## PROBLEM DESCRIPTION
Each line from the line containing "[76,283,345,328] Submitted Tuesday" through the last line of the entries is to be reproduced exactly as it stands.

════════════════════

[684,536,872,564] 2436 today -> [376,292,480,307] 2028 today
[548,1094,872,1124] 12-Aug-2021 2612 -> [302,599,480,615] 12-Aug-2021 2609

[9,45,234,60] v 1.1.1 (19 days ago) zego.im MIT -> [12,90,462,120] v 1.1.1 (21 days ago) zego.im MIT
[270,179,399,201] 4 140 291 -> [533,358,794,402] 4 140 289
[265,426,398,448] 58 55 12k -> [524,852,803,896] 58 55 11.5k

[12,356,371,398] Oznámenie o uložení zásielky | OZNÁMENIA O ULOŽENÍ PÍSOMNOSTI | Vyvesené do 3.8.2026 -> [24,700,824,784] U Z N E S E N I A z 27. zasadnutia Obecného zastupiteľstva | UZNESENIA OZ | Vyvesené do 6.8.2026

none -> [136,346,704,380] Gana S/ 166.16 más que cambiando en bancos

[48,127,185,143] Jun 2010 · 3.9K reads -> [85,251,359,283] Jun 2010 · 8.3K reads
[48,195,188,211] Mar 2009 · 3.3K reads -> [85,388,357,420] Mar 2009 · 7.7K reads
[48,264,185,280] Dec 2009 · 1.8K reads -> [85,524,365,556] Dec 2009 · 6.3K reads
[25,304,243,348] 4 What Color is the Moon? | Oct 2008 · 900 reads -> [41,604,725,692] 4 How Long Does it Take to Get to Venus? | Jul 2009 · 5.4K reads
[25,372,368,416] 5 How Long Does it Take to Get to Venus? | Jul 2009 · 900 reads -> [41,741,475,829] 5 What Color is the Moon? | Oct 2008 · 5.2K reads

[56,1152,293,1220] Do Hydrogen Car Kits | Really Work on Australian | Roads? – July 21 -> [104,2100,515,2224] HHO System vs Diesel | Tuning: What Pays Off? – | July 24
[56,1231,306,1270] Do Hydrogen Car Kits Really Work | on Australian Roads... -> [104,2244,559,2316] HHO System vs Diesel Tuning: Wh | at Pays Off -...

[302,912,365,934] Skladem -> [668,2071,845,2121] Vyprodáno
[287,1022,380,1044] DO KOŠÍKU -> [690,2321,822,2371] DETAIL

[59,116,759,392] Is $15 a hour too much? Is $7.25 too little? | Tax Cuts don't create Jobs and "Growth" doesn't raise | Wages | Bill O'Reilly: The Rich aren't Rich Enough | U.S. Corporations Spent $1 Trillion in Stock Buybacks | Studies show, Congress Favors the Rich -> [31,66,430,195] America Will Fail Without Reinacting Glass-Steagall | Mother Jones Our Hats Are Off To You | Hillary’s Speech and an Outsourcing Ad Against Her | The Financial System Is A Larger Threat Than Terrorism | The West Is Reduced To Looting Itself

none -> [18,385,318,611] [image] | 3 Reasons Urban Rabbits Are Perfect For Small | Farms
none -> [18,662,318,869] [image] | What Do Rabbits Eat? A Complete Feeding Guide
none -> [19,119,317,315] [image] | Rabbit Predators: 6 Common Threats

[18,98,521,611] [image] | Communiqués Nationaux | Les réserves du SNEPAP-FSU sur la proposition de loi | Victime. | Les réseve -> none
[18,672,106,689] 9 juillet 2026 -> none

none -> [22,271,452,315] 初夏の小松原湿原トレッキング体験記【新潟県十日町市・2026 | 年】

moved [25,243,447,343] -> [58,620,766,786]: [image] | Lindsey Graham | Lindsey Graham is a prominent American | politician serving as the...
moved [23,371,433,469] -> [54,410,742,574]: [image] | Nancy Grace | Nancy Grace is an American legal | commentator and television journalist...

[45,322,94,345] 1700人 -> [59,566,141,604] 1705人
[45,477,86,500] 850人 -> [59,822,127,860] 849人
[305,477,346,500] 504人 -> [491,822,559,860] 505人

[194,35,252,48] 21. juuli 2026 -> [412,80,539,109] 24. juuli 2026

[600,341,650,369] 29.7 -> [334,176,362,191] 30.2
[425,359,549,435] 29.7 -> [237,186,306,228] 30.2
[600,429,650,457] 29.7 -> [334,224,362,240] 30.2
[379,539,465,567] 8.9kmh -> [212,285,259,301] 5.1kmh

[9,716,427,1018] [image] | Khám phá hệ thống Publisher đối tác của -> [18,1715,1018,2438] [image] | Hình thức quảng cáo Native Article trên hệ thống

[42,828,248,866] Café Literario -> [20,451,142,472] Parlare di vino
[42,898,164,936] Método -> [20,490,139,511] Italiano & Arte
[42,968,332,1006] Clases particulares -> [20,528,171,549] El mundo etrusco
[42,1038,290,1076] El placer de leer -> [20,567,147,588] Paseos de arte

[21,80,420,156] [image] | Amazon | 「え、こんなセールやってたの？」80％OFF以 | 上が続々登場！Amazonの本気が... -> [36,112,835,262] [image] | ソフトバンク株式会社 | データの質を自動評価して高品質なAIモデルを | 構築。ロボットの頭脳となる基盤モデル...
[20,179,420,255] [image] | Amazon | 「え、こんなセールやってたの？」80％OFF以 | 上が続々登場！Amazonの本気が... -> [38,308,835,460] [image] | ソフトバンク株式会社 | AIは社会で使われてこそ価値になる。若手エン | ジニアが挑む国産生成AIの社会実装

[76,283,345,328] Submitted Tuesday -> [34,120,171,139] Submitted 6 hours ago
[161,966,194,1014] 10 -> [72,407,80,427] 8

════════════════════

## WRITTEN REPLY
[76,283,345,328] Submitted Tuesday -> [34,120,171,139] Submitted 6 hours ago
[161,966,194,1014] 10 -> [72,407,80,427] 8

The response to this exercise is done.